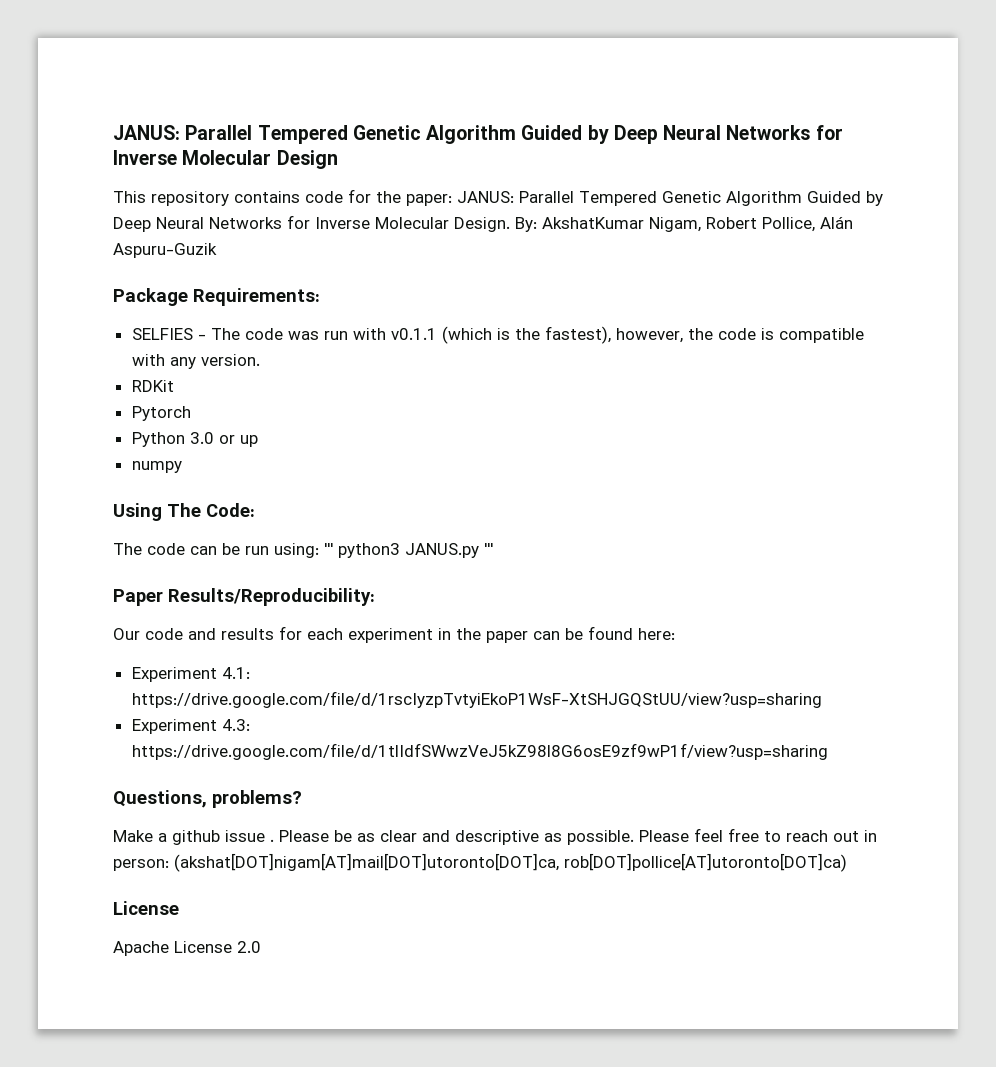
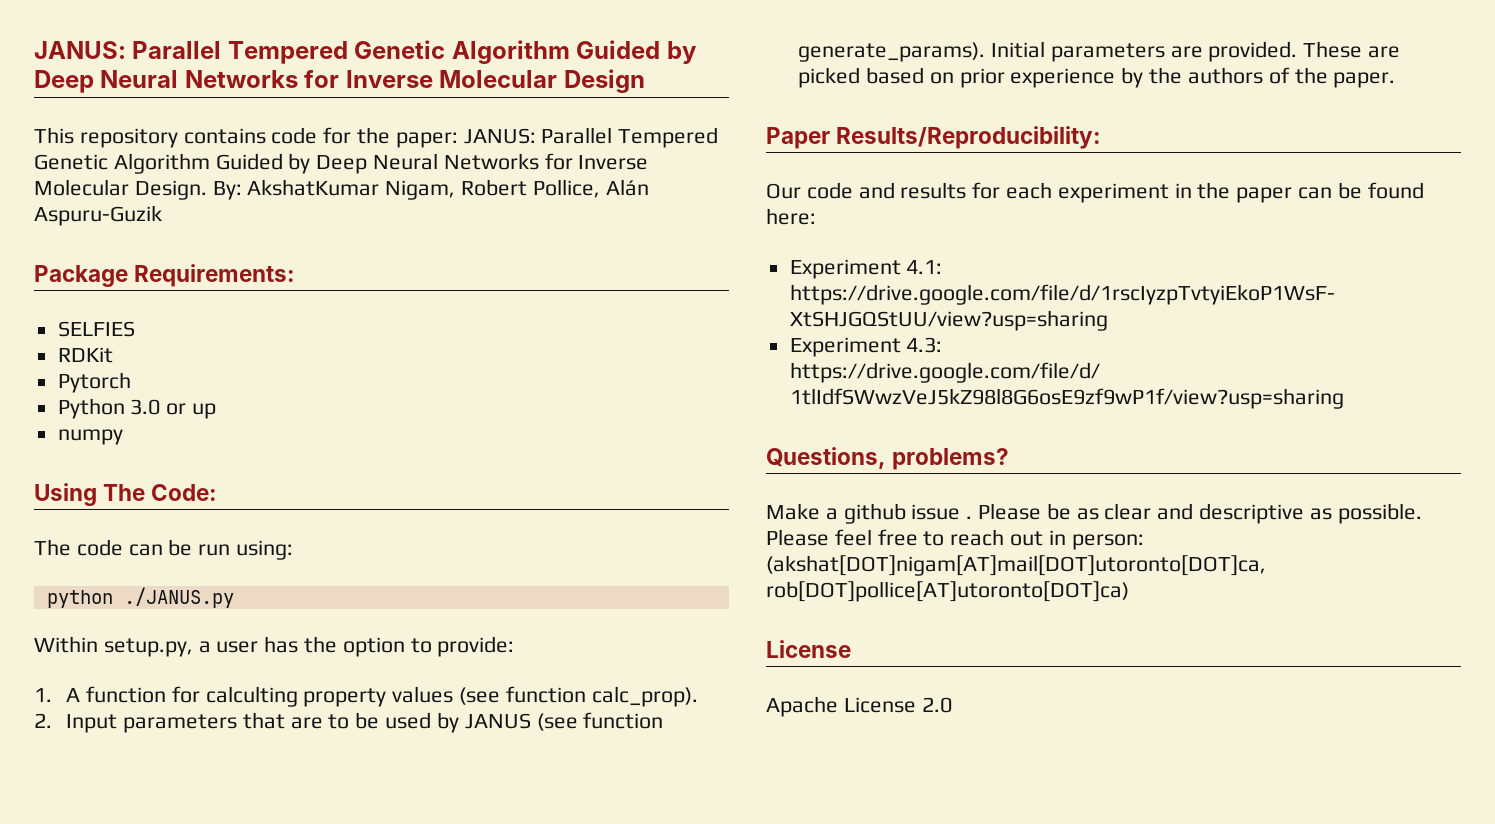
- SELFIES - The code was run with v0.1.1 (which is the fastest), however, the code is compatible with any version.
+ SELFIES
- The code can be run using: ''' python3 JANUS.py '''
+ The code can be run using:
+ python ./JANUS.py
+ Within setup.py, a user has the option to provide:
+ 1. A function for calculting property values (see function calc_prop).
+ 2. Input parameters that are to be used by JANUS (see function generate_params). Initial parameters are provided. These are picked based on prior experience by the authors of the paper.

————————

Problem description:
The job is to set down the whole listing exactly, excluding any images.

Task answer:
- SELFIES - The code was run with v0.1.1 (which is the fastest), however, the code is compatible with any version.
+ SELFIES
- The code can be run using: ''' python3 JANUS.py '''
+ The code can be run using:
+ python ./JANUS.py
+ Within setup.py, a user has the option to provide:
+ 1. A function for calculting property values (see function calc_prop).
+ 2. Input parameters that are to be used by JANUS (see function generate_params). Initial parameters are provided. These are picked based on prior experience by the authors of the paper.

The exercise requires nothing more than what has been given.